Eloy Jimenez launched two three-run homers to become the first Sox rookie to drive in six runs in a game since Jose Abreu in 2014.

Sox starter Lucas Giolito limited the Yankees to one run and four hits in six-plus innings Friday at Guaranteed Rate Field.
Sox starter Lucas Giolito limited the Yankees to one run and four hits in six-plus innings Friday at Guaranteed Rate Field.
Photo by Jonathan Daniel/Getty Images

For the record, White Sox ace Lucas Giolito isn’t always in control.

Sometimes his emotions get the best of him.
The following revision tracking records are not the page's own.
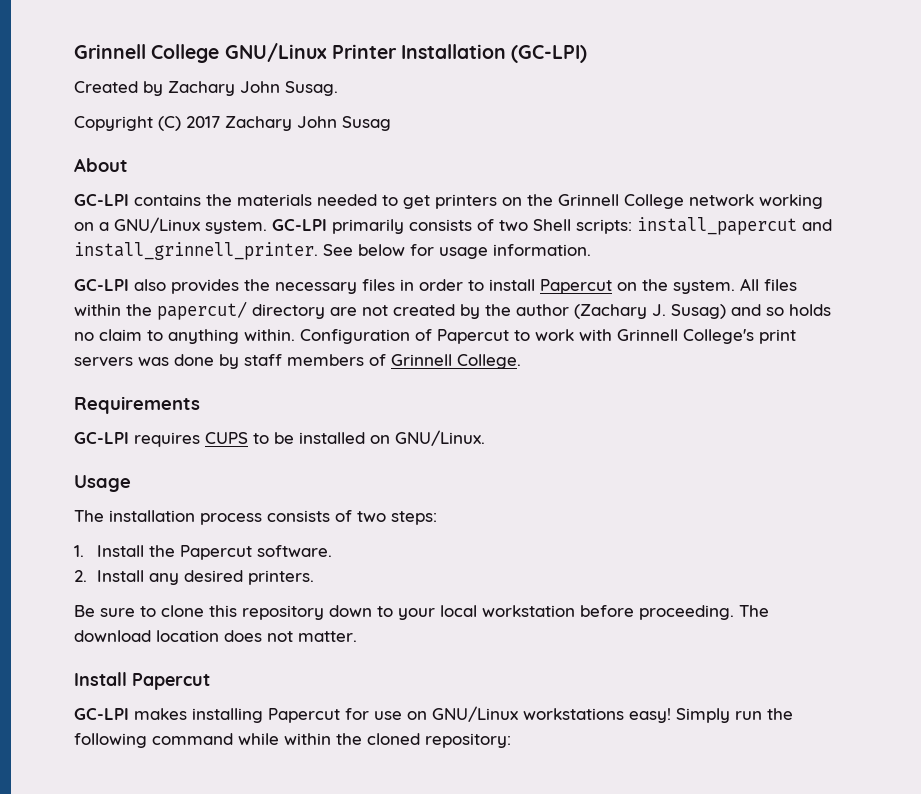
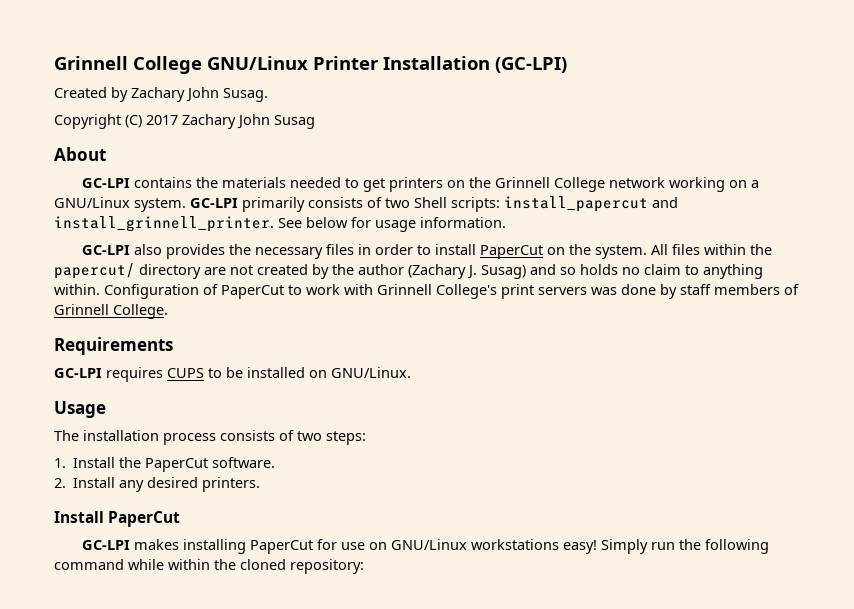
[540,279,612,294] Papercut -> [479,245,543,259] PaperCut
[437,329,509,344] Papercut -> [221,285,284,299] PaperCut
[180,545,253,560] Papercut -> [145,458,209,472] PaperCut
[74,605,769,620] [74,630,357,642] [74,672,210,690] // Be sure to clone this repository down to your local workstation before proceeding. The download location does not matter. // Install Papercut -> [54,511,181,527] // Install PaperCut
[268,708,340,723] Papercut -> [249,540,313,554] PaperCut

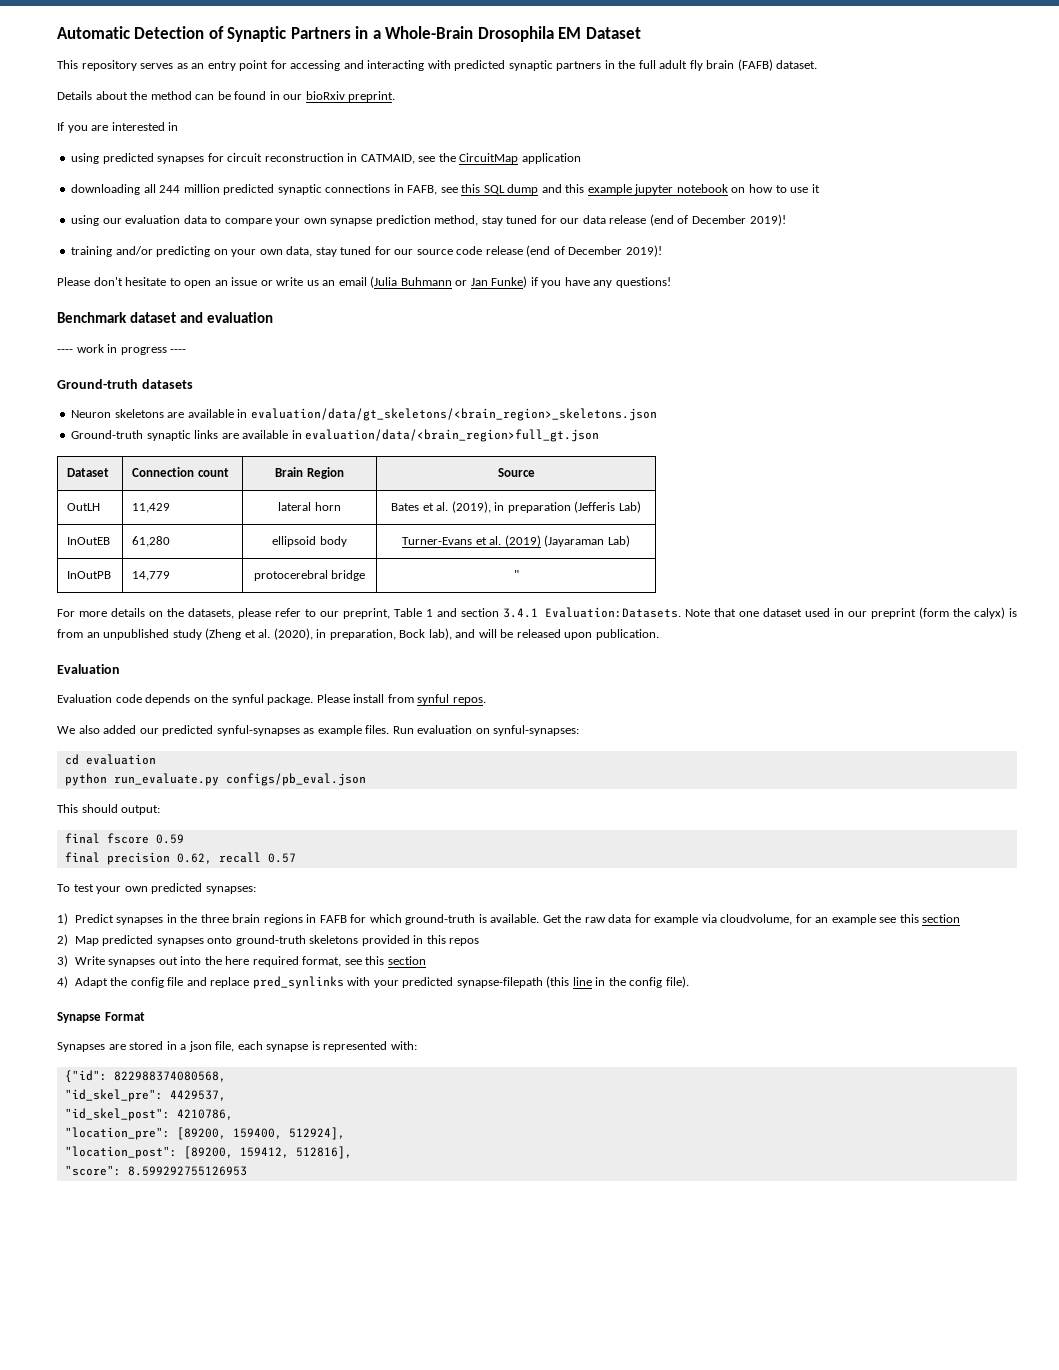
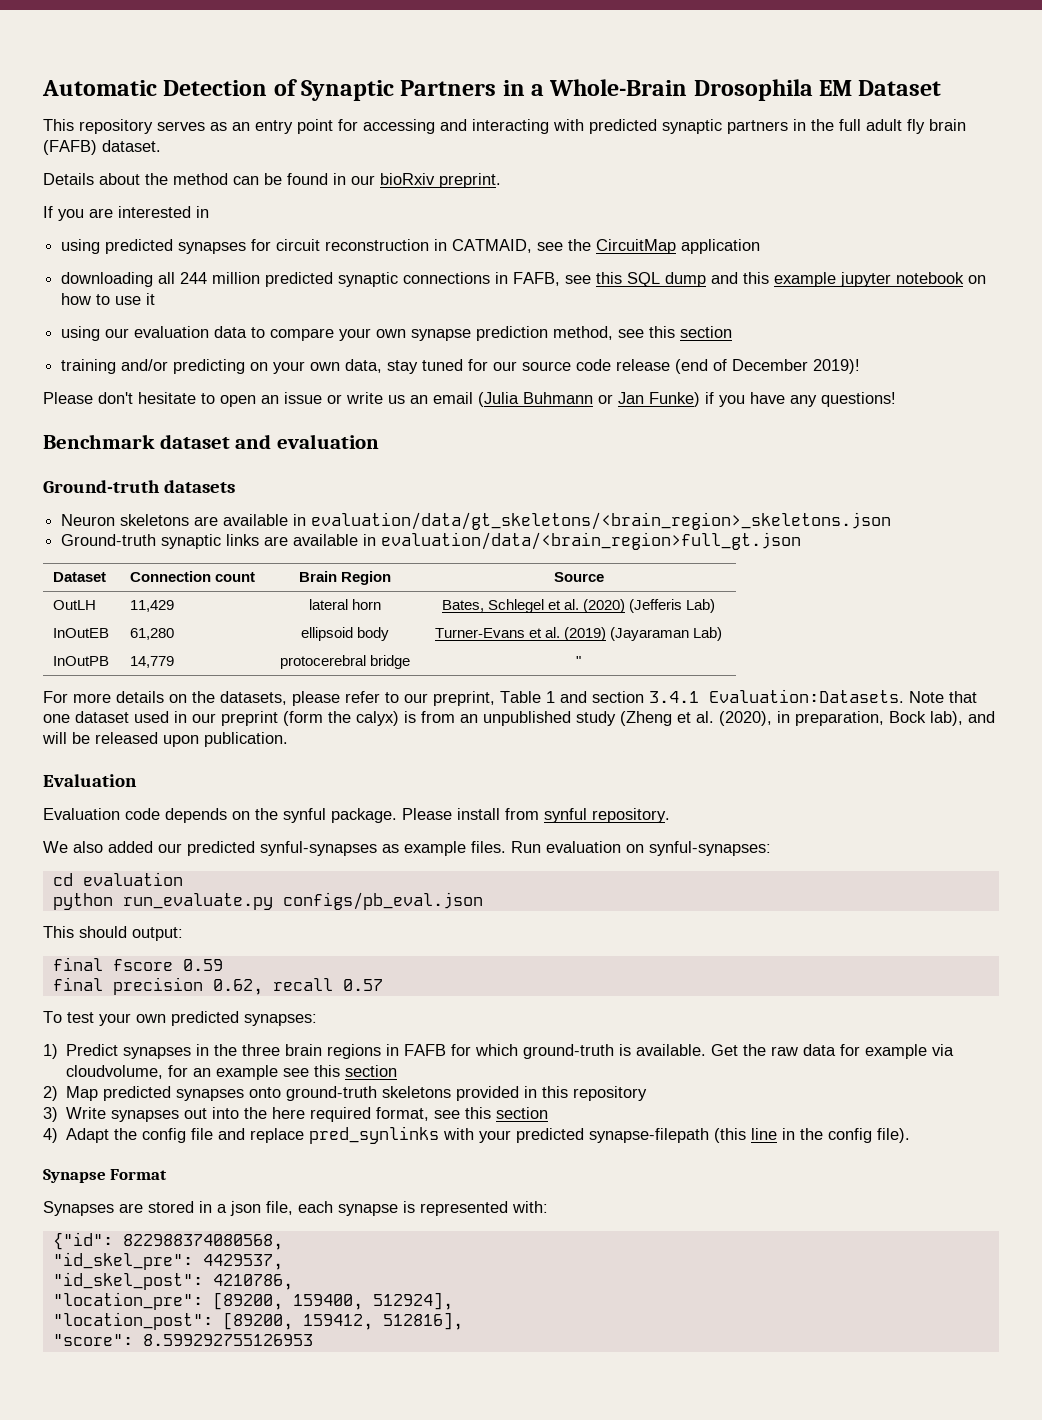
[481,214,786,226] stay tuned for our data release (end of December 2019)! -> [618,326,733,338] see this section
[57,344,187,355] // ---- work in progress ---- -> (380, 441) none
[391,501,571,513] Bates et al. (2019), in preparation -> [441,599,626,613] Bates, Schlegel et al. (2020)
[452,697,486,705] repos. -> [592,808,670,823] repository.
[449,938,480,946] repos -> [573,1086,648,1101] repository

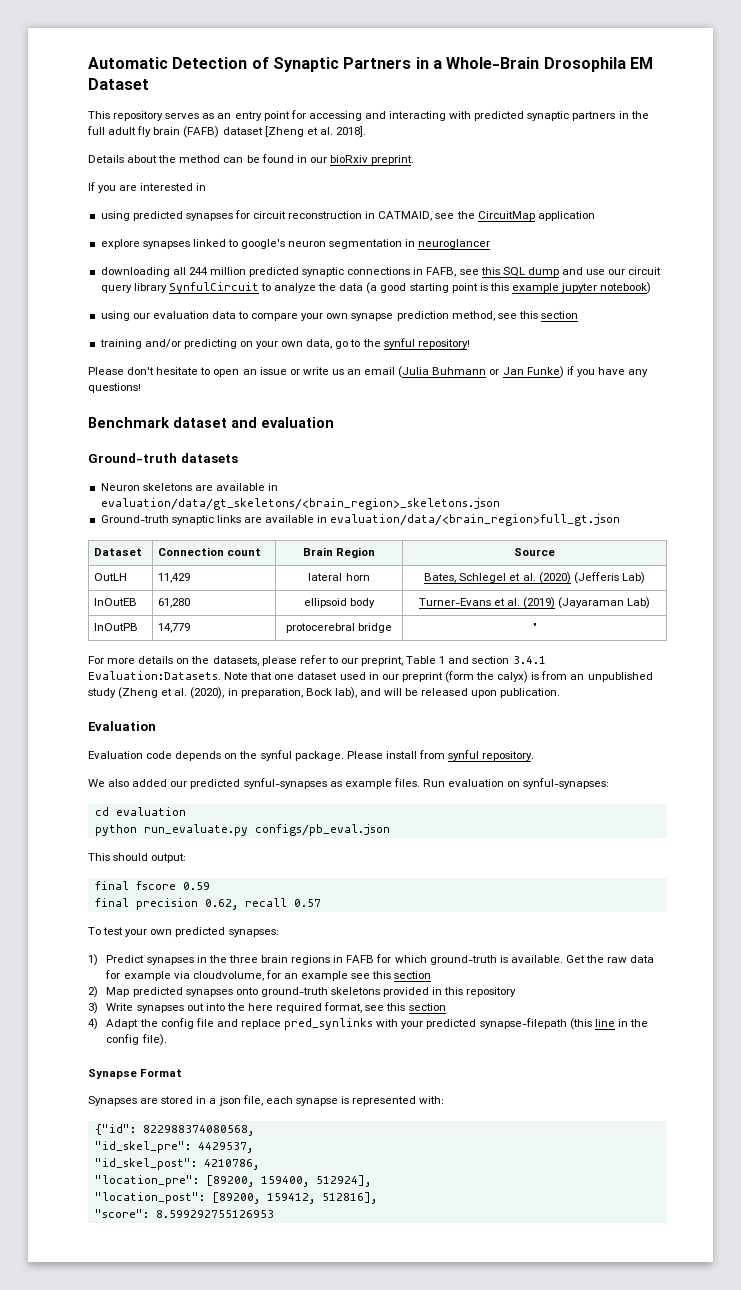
[102,140,161,152] dataset. -> [222,126,366,137] dataset [Zheng et al. 2018].
(761, 246) none -> [100,239,491,249] // explore synapses linked to google's neuron segmentation in neuroglancer
[743,272,987,287] [61,293,156,305] this example jupyter notebook on how to use it -> [586,267,662,275] [100,282,652,294] use our circuit query library SynfulCircuit to analyze the data (a good starting point is this example jupyter notebook)
[387,359,861,374] stay tuned for our source code release (end of December 2019)! -> [335,338,470,349] go to the synful repository!

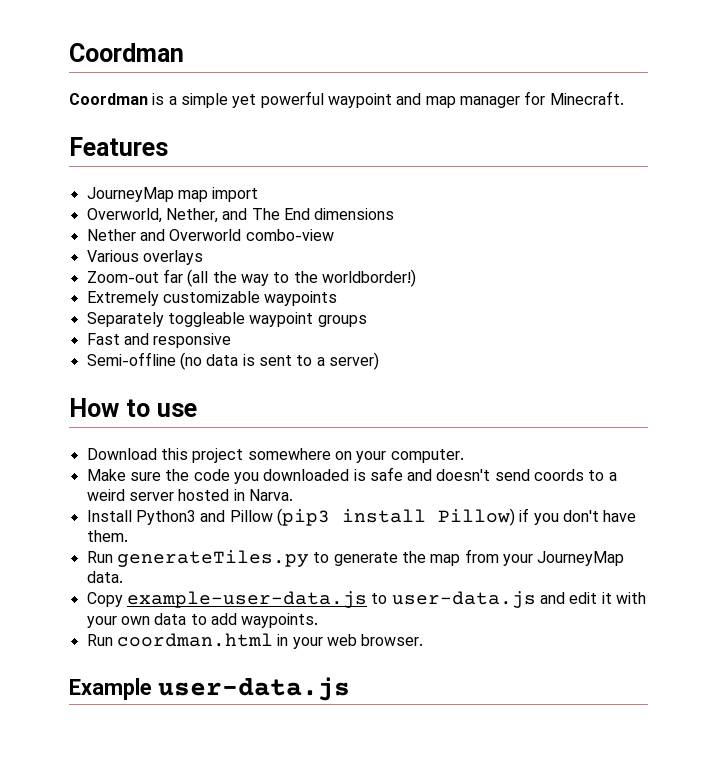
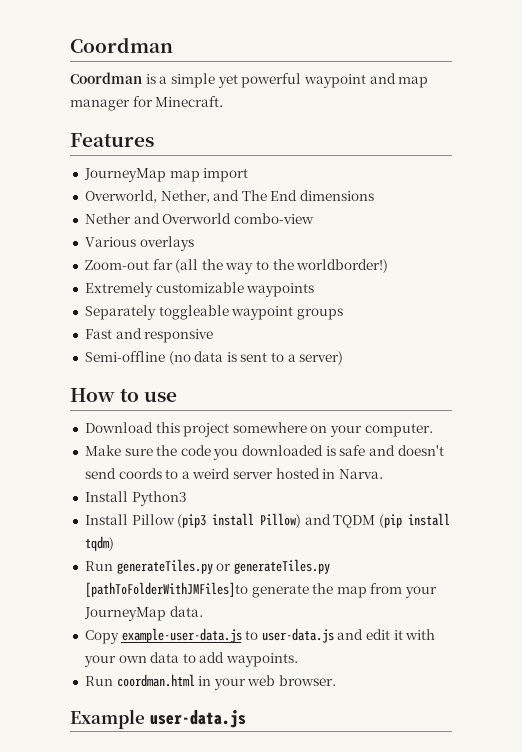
[200,510,226,522] and -> [84,514,128,525] // Install
[519,508,637,525] [86,530,128,542] if you don't have them. -> [304,513,451,528] [84,536,114,551] and TQDM (pip install tqdm)
[313,552,330,563] to -> [216,559,330,574] [84,582,248,597] or generateTiles.py [pathToFolderWithJMFiles]to

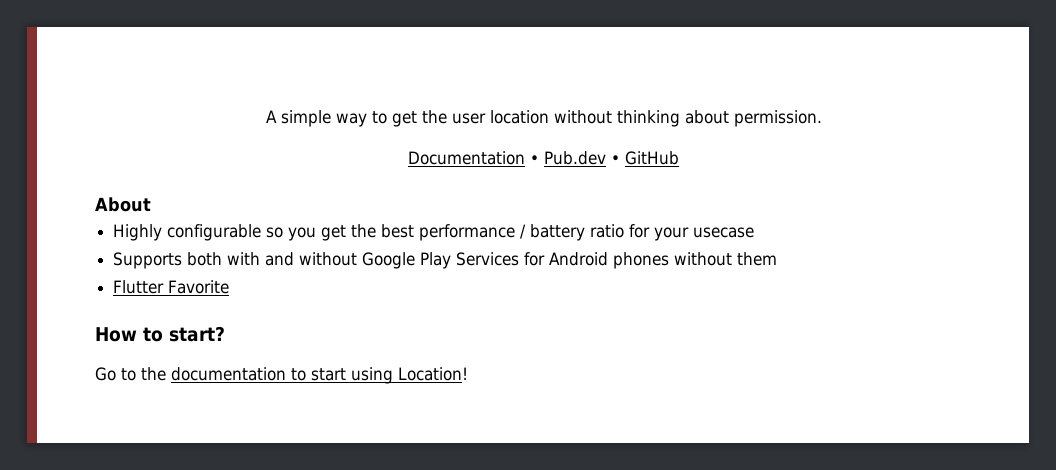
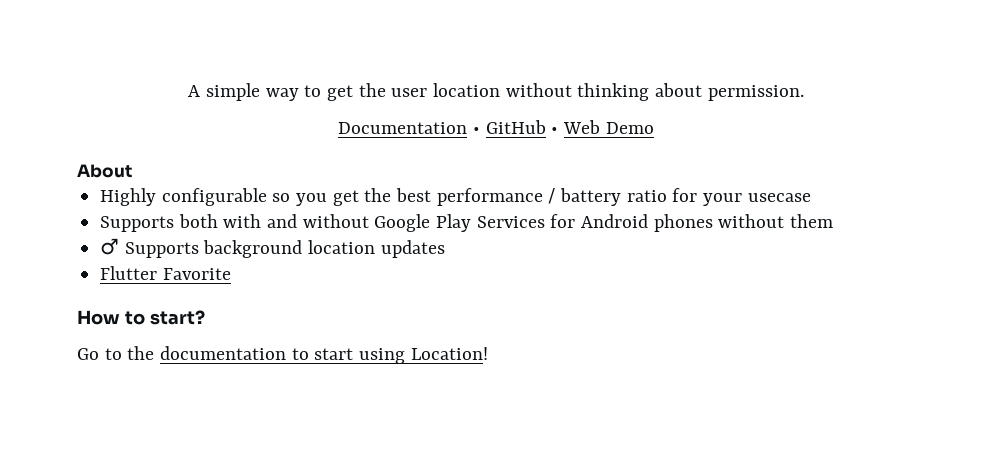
[544,151,679,165] Pub.dev • GitHub -> [485,120,654,134] GitHub • Web Demo
(778, 259) none -> [100,238,445,258] // ♂ Supports background location updates

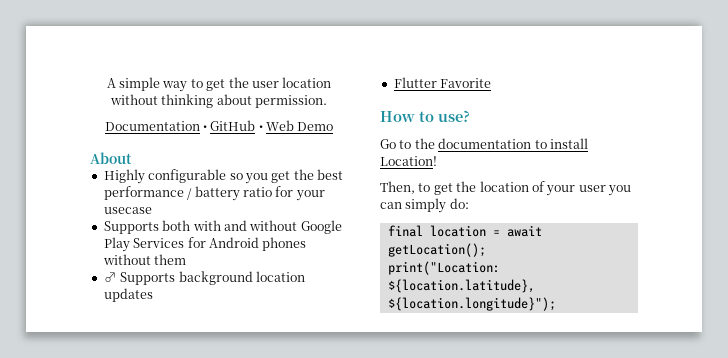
[149,310,205,325] start? -> [438,110,470,122] use?
[314,348,406,364] start using -> [549,138,588,149] install
(488, 353) none -> [380,181,631,196] [380,198,469,213] [387,225,542,237] [387,243,486,257] [387,261,500,275] [387,279,535,293] [387,297,556,311] // Then, to get the location of your user you can simply do: // final location = await getLocation(); // print("Location: ${location.latitude}, ${location.longitude}");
He loses his composure. His mood turns dark.

Granted, this happens with a video-game console in his hand instead of a baseball.

‘‘Worst mood I’ve ever seen him in?’’ fellow right-hander Dylan Covey said, pausing to think about his spring-training roommate. ‘‘Probably when we’re playing video games and he loses or makes a bad play. He gets frustrated with himself.’’

OK, fine. So Giolito doesn’t rank among the top FIFA 19 players in the majors. Just ask his teammates, who grin as they describe his defeats and subsequent anger when they beat him in one-on-one competitions.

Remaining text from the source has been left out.